▶ _Required action_:
Taking the records line by line, how many lines contain the word "bilgisayarından"? Answer with the number only.

▶ _Given records_:
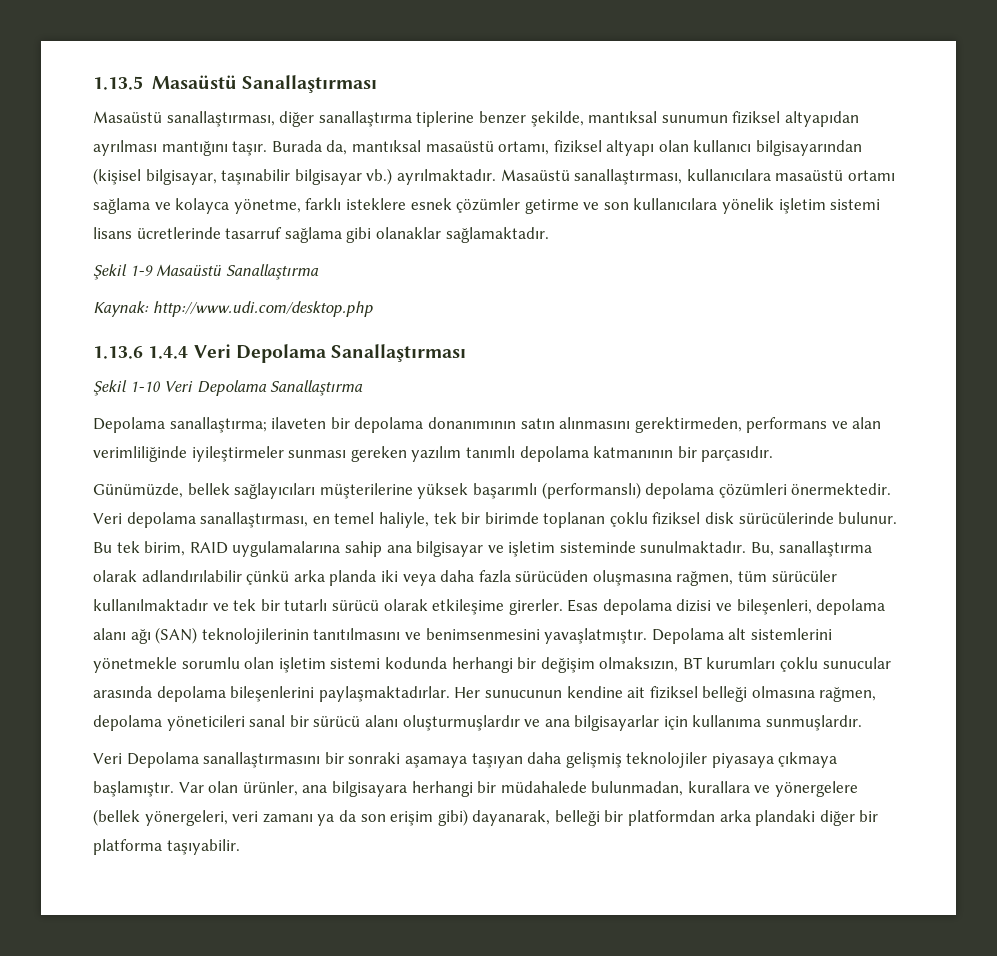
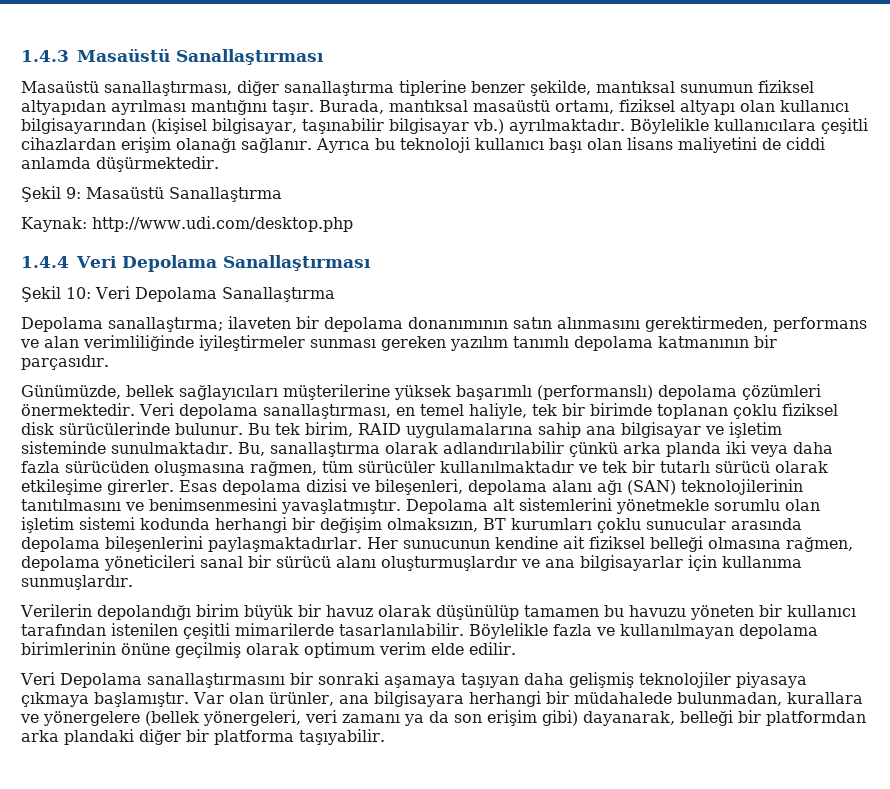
- 1.13.5 Masaüstü Sanallaştırması
+ 1.4.3 Masaüstü Sanallaştırması
- Burada da, mantıksal masaüstü ortamı, fiziksel altyapı olan kullanıcı bilgisayarından (kişisel bilgisayar, taşınabilir bilgisayar vb.) ayrılmaktadır.
+ Burada, mantıksal masaüstü ortamı, fiziksel altyapı olan kullanıcı bilgisayarından (kişisel bilgisayar, taşınabilir bilgisayar vb.) ayrılmaktadır.
- Masaüstü sanallaştırması, kullanıcılara masaüstü ortamı sağlama ve kolayca yönetme, farklı isteklere esnek çözümler getirme ve son kullanıcılara yönelik işletim sistemi lisans ücretlerinde tasarruf sağlama gibi olanaklar sağlamaktadır.
- Şekil 1-9 Masaüstü Sanallaştırma
+ Böylelikle kullanıcılara çeşitli cihazlardan erişim olanağı sağlanır. Ayrıca bu teknoloji kullanıcı başı olan lisans maliyetini de ciddi anlamda düşürmektedir.
+ Şekil 9: Masaüstü Sanallaştırma
- 1.13.6 1.4.4 Veri Depolama Sanallaştırması
+ 1.4.4 Veri Depolama Sanallaştırması
- Şekil 1-10 Veri Depolama Sanallaştırma
+ Şekil 10: Veri Depolama Sanallaştırma
+ Verilerin depolandığı birim büyük bir havuz olarak düşünülüp tamamen bu havuzu yöneten bir kullanıcı tarafından istenilen çeşitli mimarilerde tasarlanılabilir. Böylelikle fazla ve kullanılmayan depolama birimlerinin önüne geçilmiş olarak optimum verim elde edilir.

▶ _Result for this task_:
2